Last week was an Abbie-centric episode where we finally got to see her and Jenny interact with their mom. Of course, Mrs. Mills was embodying the “cryptic messenger” trope, so the family reunion was laced with unnecessary terror and miscommunication. So, a pretty standard family gathering.

This week, the gang returns to the task at hand. Moloch — and certain doom — are barreling down on the world. They’ve got to gear up for the “Magnum Opus.”


No nightmare cold open this week. Instead we get the other, far more delightful opening where Ichabod and Abbie do something with modern technology, causing the curmundgeon in Crane to come out. This time? A friendly game of Head’s Up charades using their phones. Abbie’s clue is Crane “Cannot tell a lie,” which leads to outrage by Ichabod because his BFF George Washington lied ALL THE TIME. 

“Whatever, Colonial Mythbuster,” chides Abbie, voice of the audience.

This attempt to trick their subconsciousnesses (that is one awkward word) into making sense of the Mills family journal is cut short when Katrina pops in via mirror call. This is the first time the gang has heard from her since she went back “undercover” and it’s not good news. Katrina hasn’t managed to kill Moloch because murdering evil children is wrong or hard or something. Suck it up, girl.

Katrina warns that Moloch is days away from reaching maturity and her hands are tied. Truly, TRULY the most inept witch of her age, you guys.

Abbie is like “Back to the drawing board, we gotta find this weapon my mom said was hidden in the pages but couldn’t be bothered to tell us exactly where and oh my God, I hate this obtuse bullshit.”

Unbeknownst to our heroes, Henry’s mirror has a redial function. Exposition Library is compromised! Sound the drudge siren! The Horseman of War is able to eavesdrop as Abbie and Ichabod finally puzzle through the myriad of steps needed to find the weapon. Nothing is ever easy.

Speaking of difficult situations, Abbie gets an alert that Reyes is hot on the trail of Captain Frank Irving, Escaped Convict. Abbie texts Jenny to let her know the cops are setting up checkpoints and to be safe, since Jenny is transporting Irving across the border to Canada. I hope Abbie was using a burner phone or that warning is gonna come back to bite her in the ass.

One anagram, distorted drawing, political cartoon, and epiphany that America might have been founded as a by-product of preparing for the Apocalypse later, we arrive at the solution to all our Moloch woes. The Witnesses must find the sword of Methuselah. Luckily, like all major artifacts pertaining to the End Times™, it’s located in Sleepy Hollow. You cannot throw a rock in this county without hitting a priceless mythical artifact.

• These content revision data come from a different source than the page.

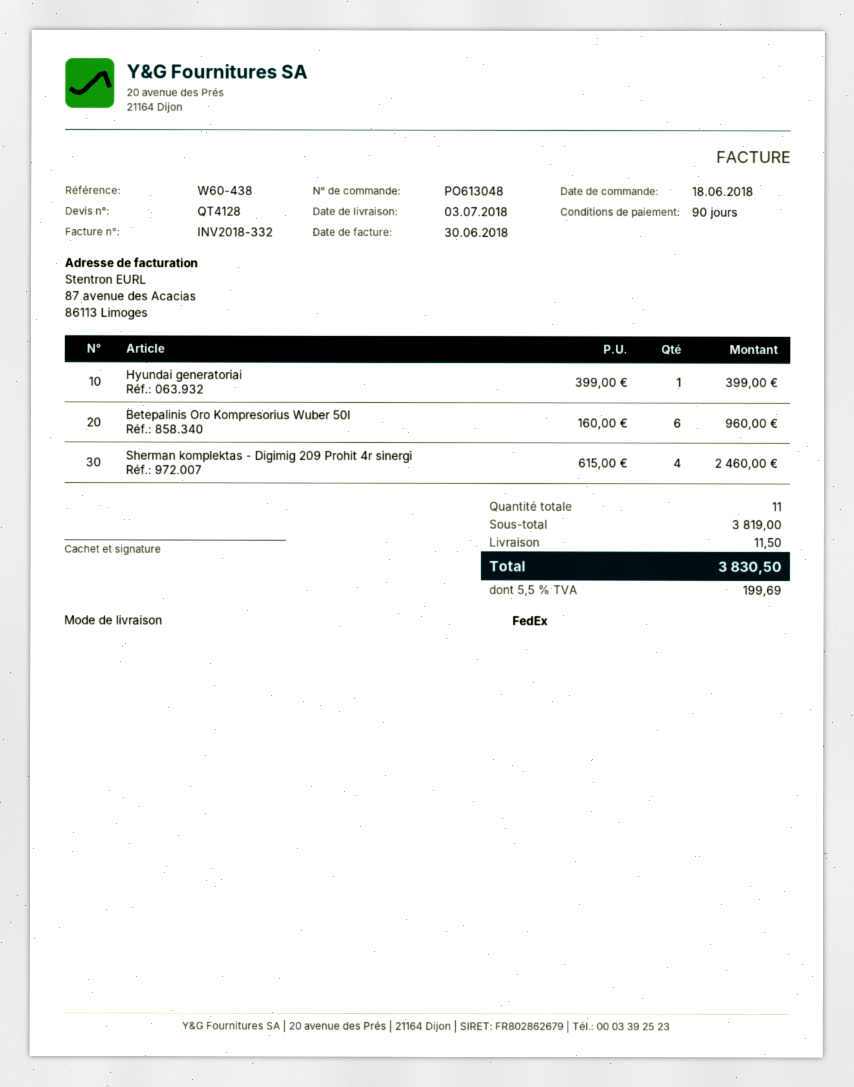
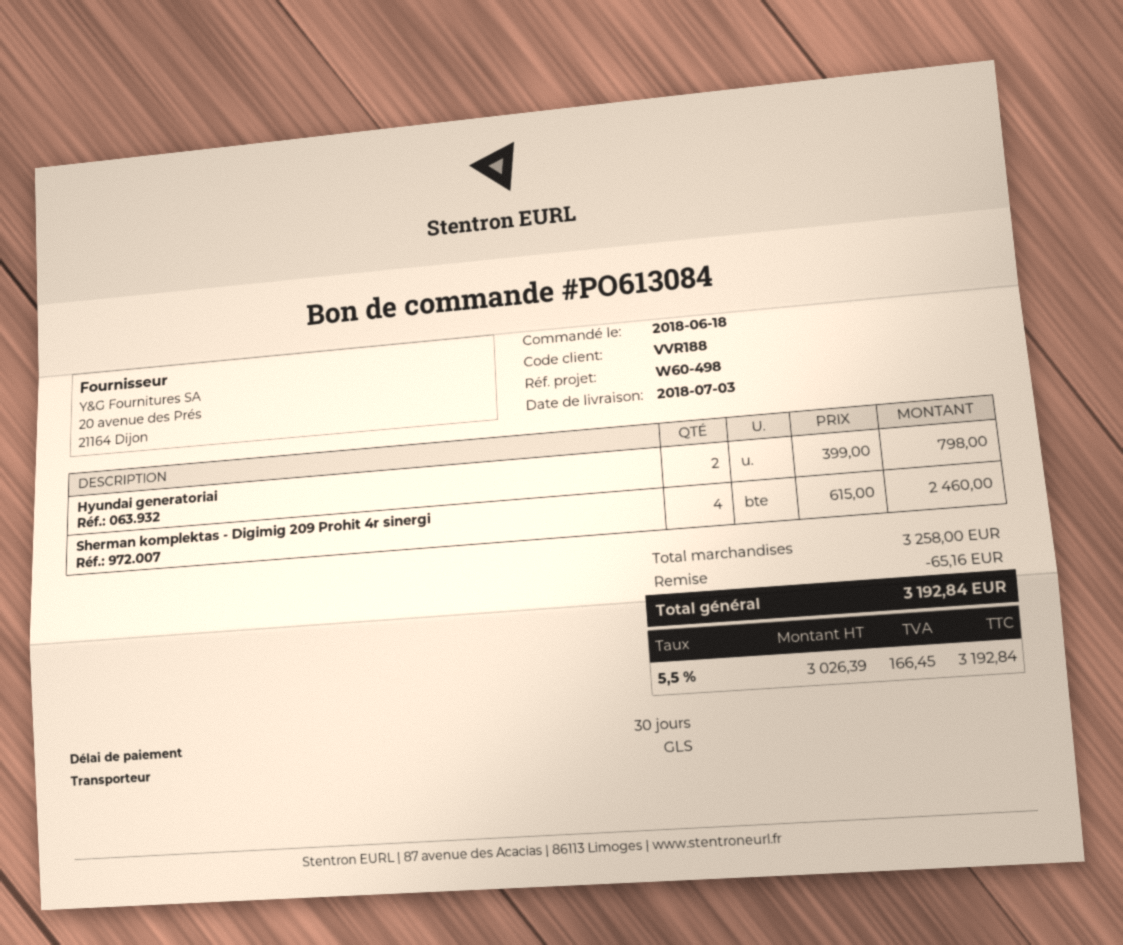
order number: PO613048 -> PO613084
payment terms: 90 days -> 30 days
reference: W60-438 -> W60-498
shipping method: FedEx -> GLS
Hyundai generatoriai: 1 x 399.00 = 399.00 -> 2 x 399.00 = 798.00
Betepalinis Oro Kompresorius Wuber 50l: 6 x 160.00 = 960.00 -> none
subtotal: 3819.00 -> 3258.00
discount: none -> 65.16
shipping: 11.50 -> none
tax: 5.5% = 199.69 -> 5.5% = 166.45
total: 3830.50 -> 3192.84

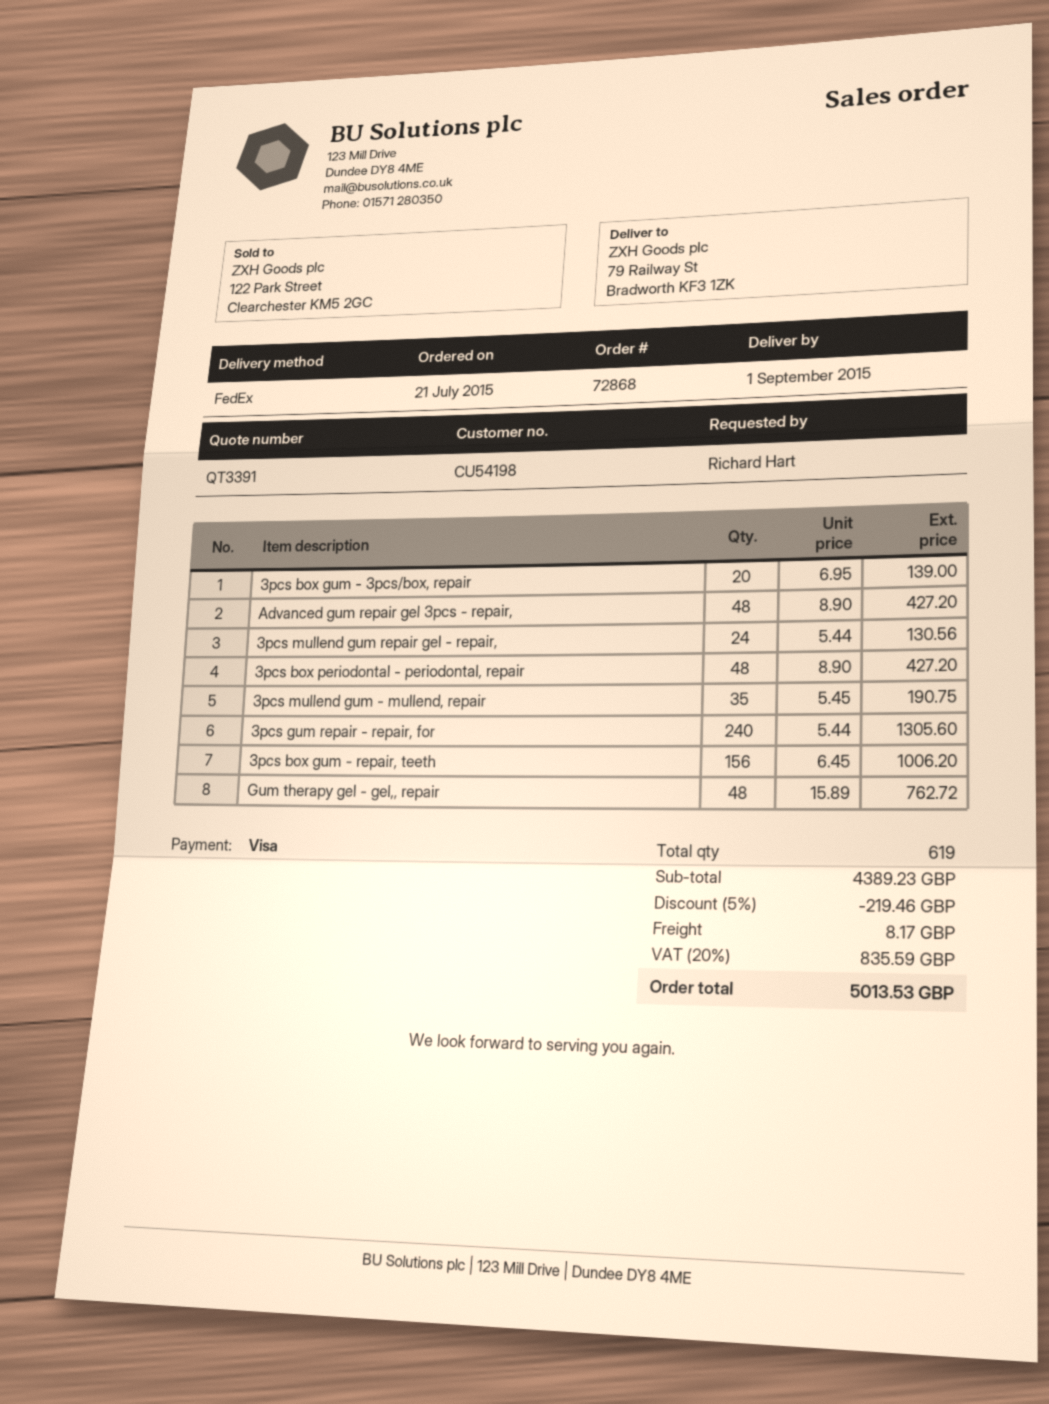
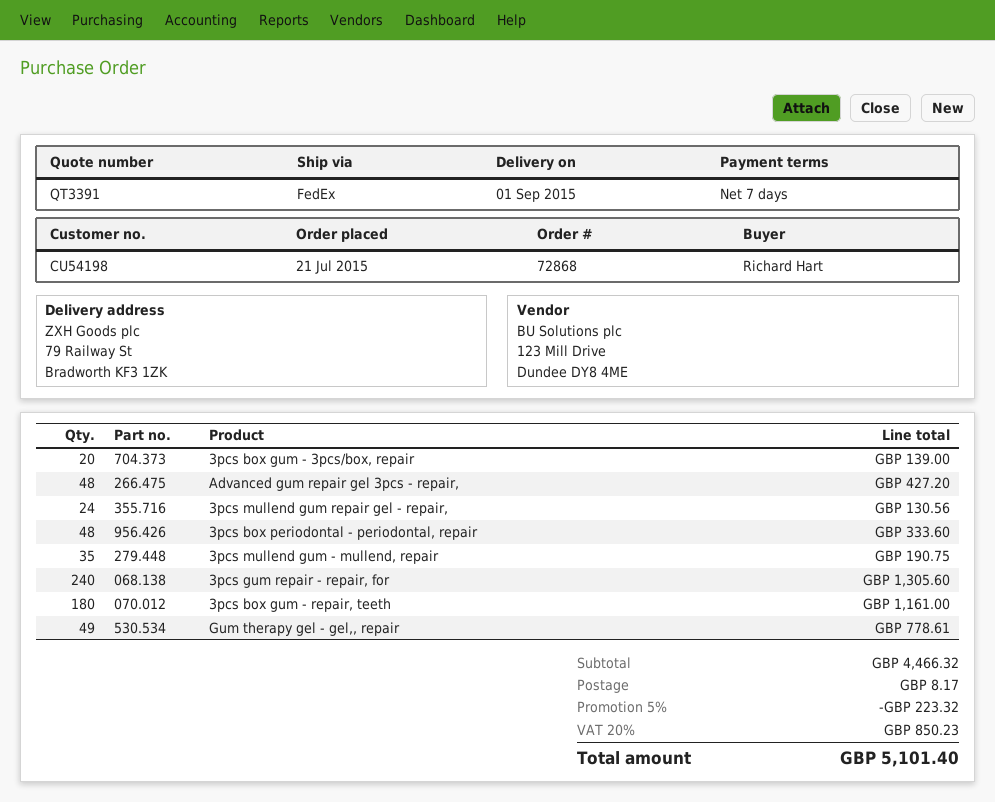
3pcs box periodontal - periodontal, repair: 48 for 427.20 -> 48 for 333.60
3pcs box gum - repair, teeth: 156 for 1006.20 -> 180 for 1161.00
Gum therapy gel - gel,, repair: 48 for 762.72 -> 49 for 778.61
subtotal: 4389.23 -> 4466.32
discount: 5% = 219.46 -> 5% = 223.32
tax: 20% = 835.59 -> 20% = 850.23
total: 5013.53 -> 5101.40

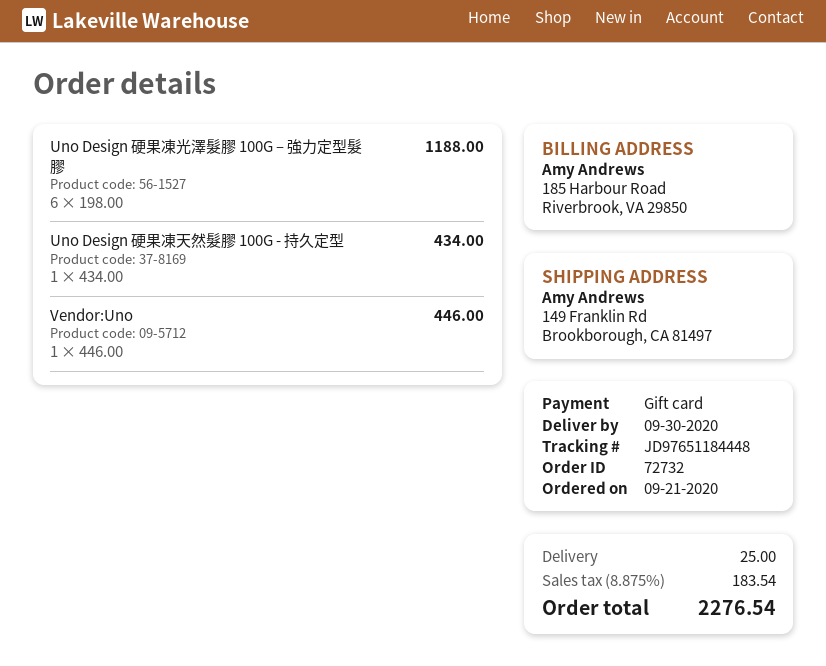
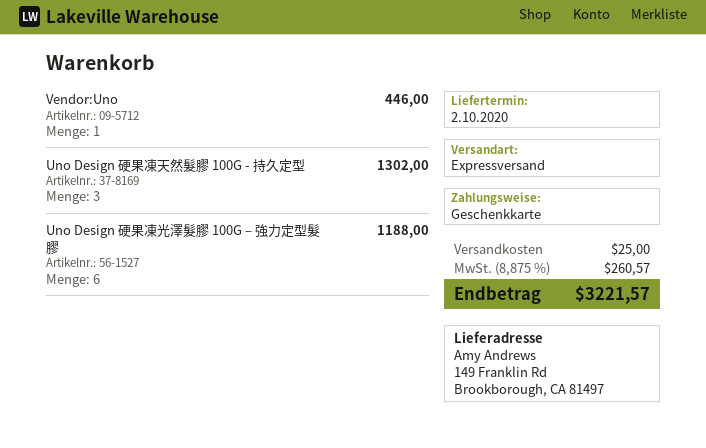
delivery date: 2020-09-30 -> 2020-10-02
Uno Design 硬果凍天然髮膠 100G - 持久定型: 1 for 434.00 -> 3 for 1302.00
tax: 8.875% = 183.54 -> 8.875% = 260.57
total: 2276.54 -> 3221.57

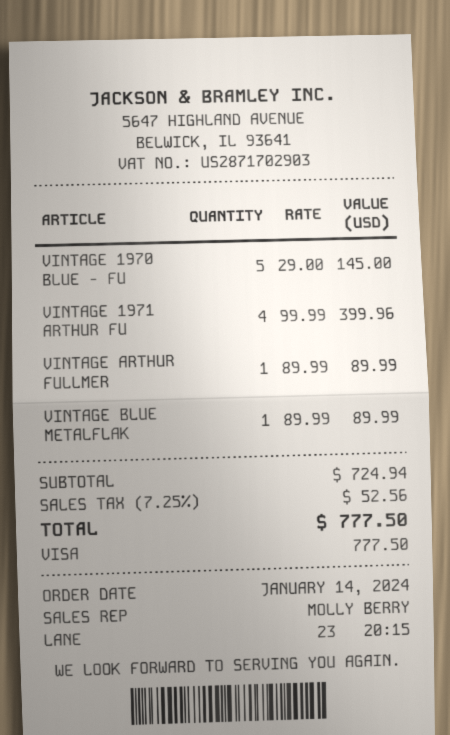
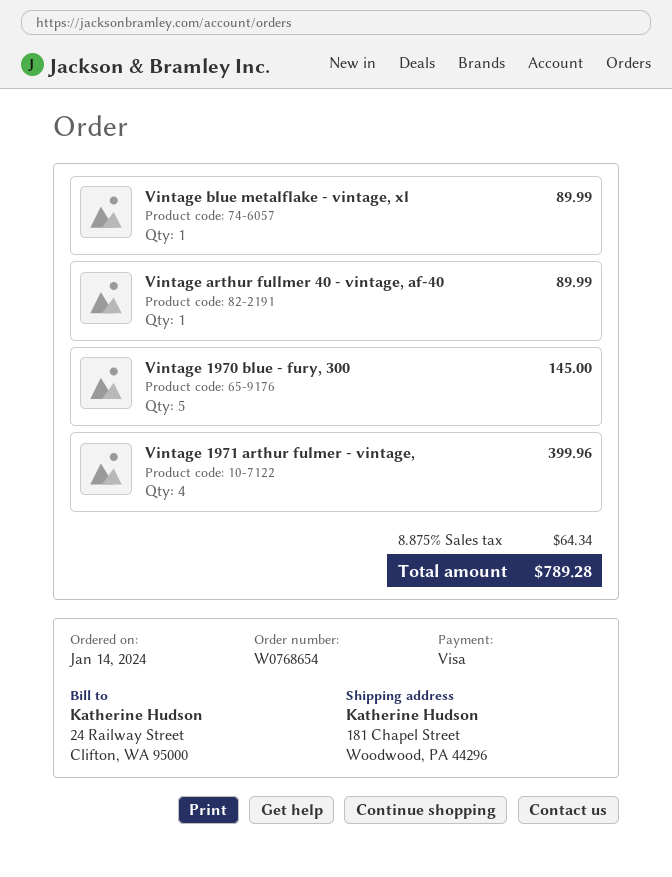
tax: 7.25% = 52.56 -> 8.875% = 64.34
total: 777.50 -> 789.28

There is one catch: prophecy states in order to wield the sword of Methuselah, one must “Know yourself of perish.” Crane pretty much says, “Um, so maybe I shouldn’t touch it then,” and I concur because this is a man who latches onto the viewpoints of loved ones like an opinion leech.

Back in the Carriage House, Henry congratulates himself on being clever enough to let Katrina use the mirror. Now he and Death know what the plan is and can stop the heroes. Sure dawn is approaching, but that’s not War’s problem. Abraham had best just ride faster to get to the sword first.


Despite our fugitives taking a road supposedly checkpoint free, there’s one anyway. Irving isn’t surprised; the cops are widening the net. Jenny the Genre Savvy keeps a spare burner phone in her glovebox though, so armed with a means of communication Irving bails out of the moving car. They’ll meet up on the other side.

Not gonna lie, I’d watch a show just about the hyper-competent adventures of Jenny and Irving.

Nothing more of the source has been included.